Medford — The Medford City Council on June 4 adopted the 2025–29 consolidated plan required by the U.S. Department of Housing and Urban Development and the city’s 2025–26 Community Development Block Grant (CDBG) action plan after staff presentations and hearings.
Why it matters: The consolidated plan sets the city’s housing and community‑development priorities for five years and is required to receive federal CDBG funds. The annual action plan assigns the coming year’s CDBG allocation and subrecipient recommendations.
Key decisions and funding
Planning Director Michelle King summarized the federal requirement and priorities, saying the consolidated plan "is a HUD requirement." The council approved the consolidated plan and, separately, the 2025–26 action plan that documents the year’s expected CDBG resources: a formula allocation of $615,000 and $75,000 in program income returned from prior projects.
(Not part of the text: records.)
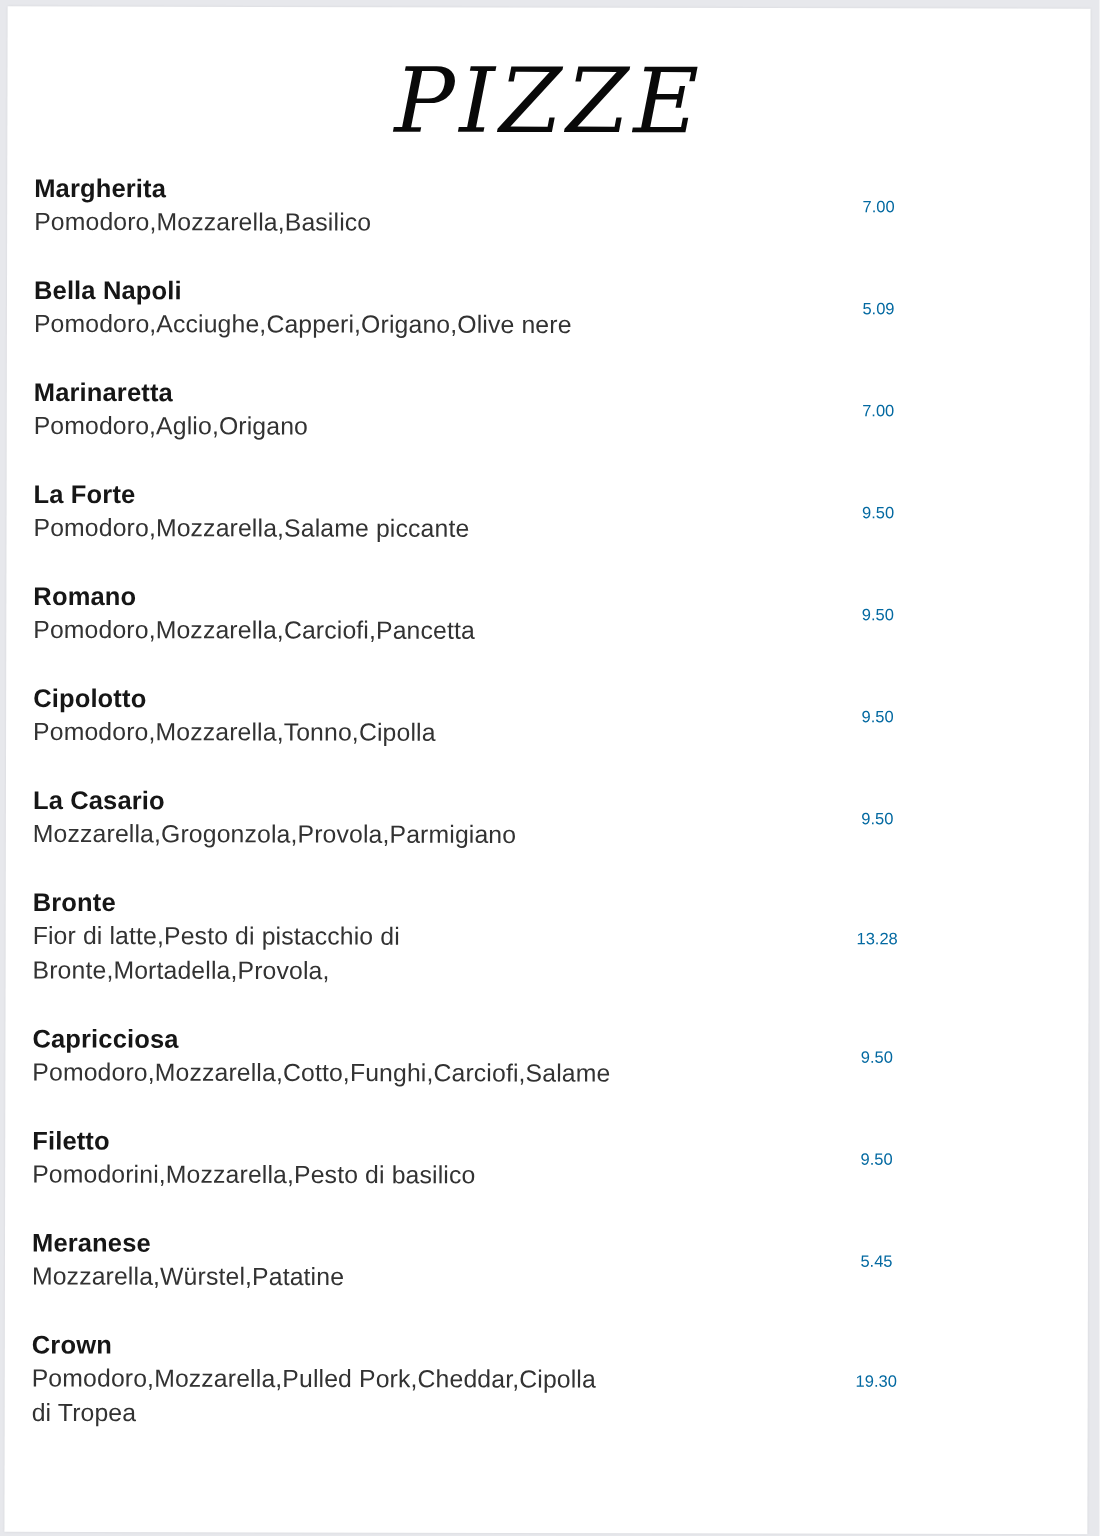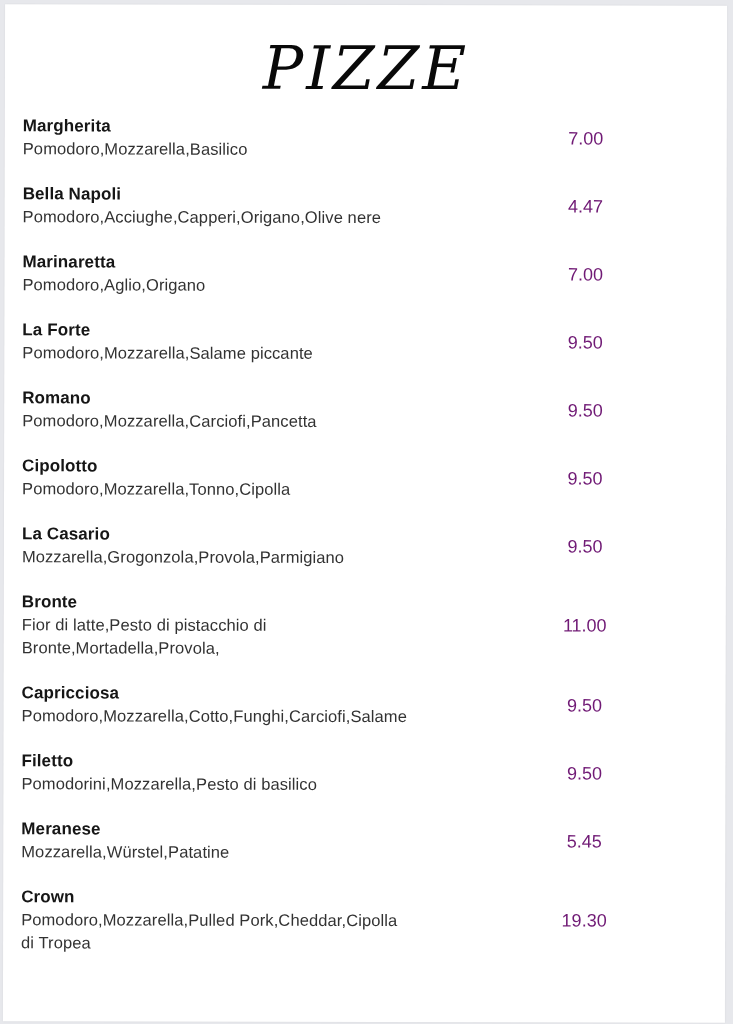--- a/index.html
+++ b/index.html
@@ -61,22 +61,22 @@
     font-size: 16.5px;
     line-height: 23px;
     color: #323232;
     letter-spacing: 0.1px;
   }
   .item-price {
     flex: 0 0 90px;
     width: 90px;
     margin-right: 96px;
     text-align: center;
-    font-size: 18px;
-    color: #701a75;
+    font-size: 11px;
+    color: #0369a1;
     white-space: nowrap;
   }
 </style>
 </head>
 <body>
 
 <div class="paper">
   <h1 class="menu-title">PIZZE</h1>
 
   <div class="items">
@@ -90,21 +90,21 @@
     <div class="item-price">7.00</div>
   </div>
 
   <div class="item">
     <div class="item-text">
       <div class="item-name">Bella Napoli</div>
       <div class="item-desc">
             <div class="item-desc-line">Pomodoro,Acciughe,Capperi,Origano,Olive nere</div>
           </div>
     </div>
-    <div class="item-price">4.47</div>
+    <div class="item-price">5.09</div>
   </div>
 
   <div class="item">
     <div class="item-text">
       <div class="item-name">Marinaretta</div>
       <div class="item-desc">
             <div class="item-desc-line">Pomodoro,Aglio,Origano</div>
           </div>
     </div>
     <div class="item-price">7.00</div>
@@ -151,21 +151,21 @@
   </div>
 
   <div class="item">
     <div class="item-text">
       <div class="item-name">Bronte</div>
       <div class="item-desc">
             <div class="item-desc-line">Fior di latte,Pesto di pistacchio di</div>
             <div class="item-desc-line">Bronte,Mortadella,Provola,</div>
           </div>
     </div>
-    <div class="item-price">11.00</div>
+    <div class="item-price">13.28</div>
   </div>
 
   <div class="item">
     <div class="item-text">
       <div class="item-name">Capricciosa</div>
       <div class="item-desc">
             <div class="item-desc-line">Pomodoro,Mozzarella,Cotto,Funghi,Carciofi,Salame</div>
           </div>
     </div>
     <div class="item-price">9.50</div>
The city’s standard distribution percentages were reflected in staff scoring and recommendations: up to 20% for program administration and planning, up to 15% for public services and the remainder available for capital and housing-related projects.
Programs and priorities
The consolidated plan cites housing affordability, homelessness, supportive services for vulnerable populations (seniors, people with disabilities and people exiting homelessness), and infrastructure in low‑income neighborhoods as priority areas. Staff noted local survey responses and public outreach informed the priorities. The council also heard that a future amendment will incorporate HOME program funds if the city becomes an allocation jurisdiction; staff said that amendment would come later in the summer or early fall.
Process and vote
Staff presented the plan, invited questions and held a public comment period with no in‑person speakers. Councilor Kevin Keating moved to approve the consolidated plan; Mike Kerlinger seconded. The motions to approve both the consolidated plan and the annual action plan passed unanimously on roll-call votes.